[Data entries]

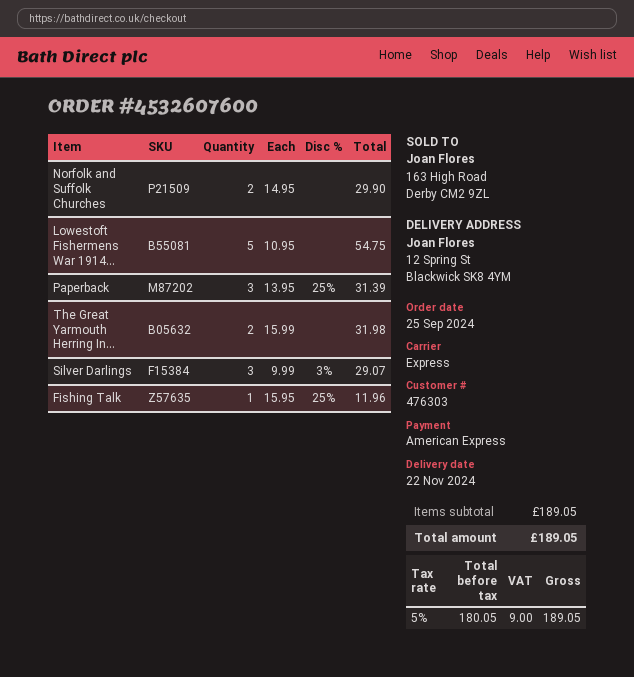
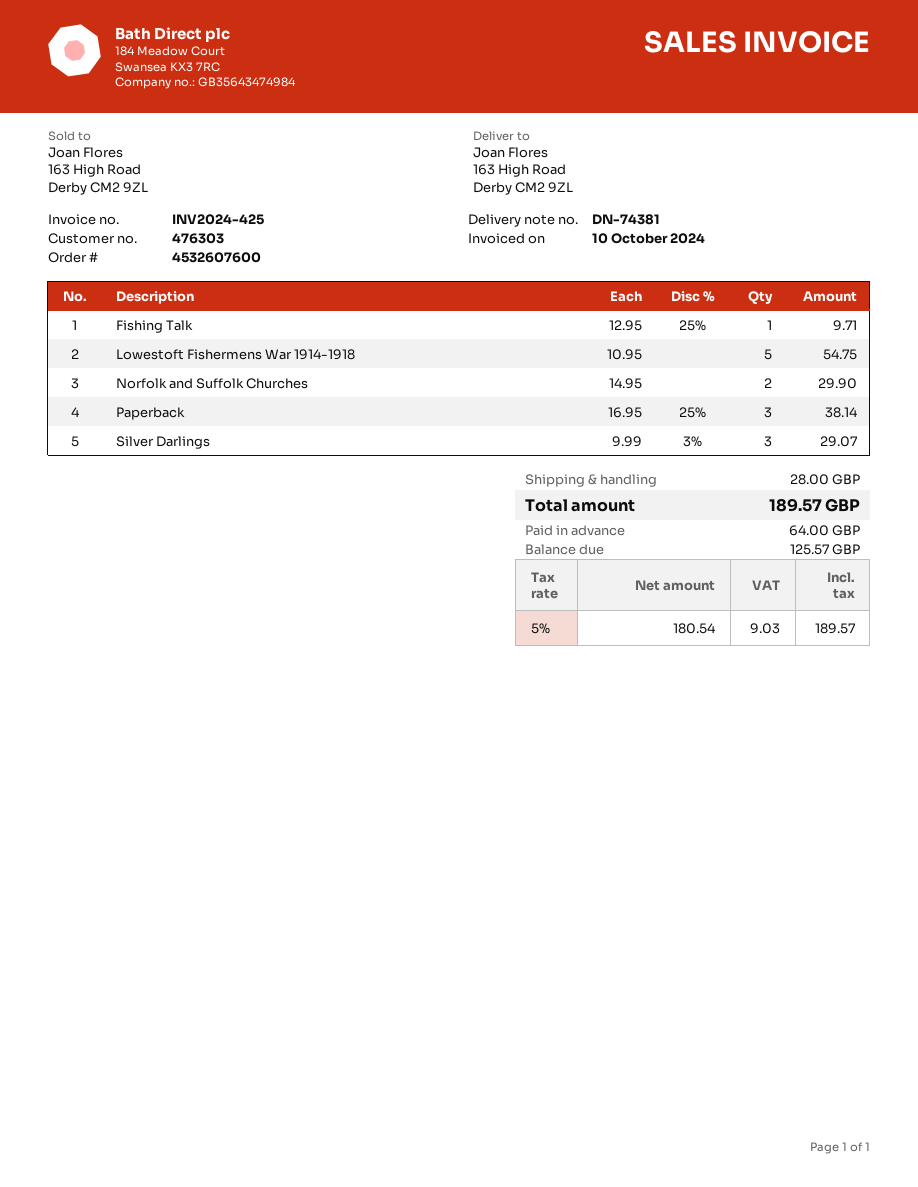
ship to: 12 Spring St, Blackwick SK8 4YM -> 163 High Road, Derby CM2 9ZL
Paperback: 3 x 13.95 - 25% = 31.39 -> 3 x 16.95 - 25% = 38.14
The Great Yarmouth Herring In...: 2 x 15.99 = 31.98 -> none
Fishing Talk: 1 x 15.95 - 25% = 11.96 -> 1 x 12.95 - 25% = 9.71
shipping: none -> 28.00
net: 180.05 -> 180.54
tax: 5% = 9.00 -> 5% = 9.03
total: 189.05 -> 189.57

* Description of the task *
The data above must be reproduced exactly, without any of its pictures.

* Output *
ship to: 12 Spring St, Blackwick SK8 4YM -> 163 High Road, Derby CM2 9ZL
Paperback: 3 x 13.95 - 25% = 31.39 -> 3 x 16.95 - 25% = 38.14
The Great Yarmouth Herring In...: 2 x 15.99 = 31.98 -> none
Fishing Talk: 1 x 15.95 - 25% = 11.96 -> 1 x 12.95 - 25% = 9.71
shipping: none -> 28.00
net: 180.05 -> 180.54
tax: 5% = 9.00 -> 5% = 9.03
total: 189.05 -> 189.57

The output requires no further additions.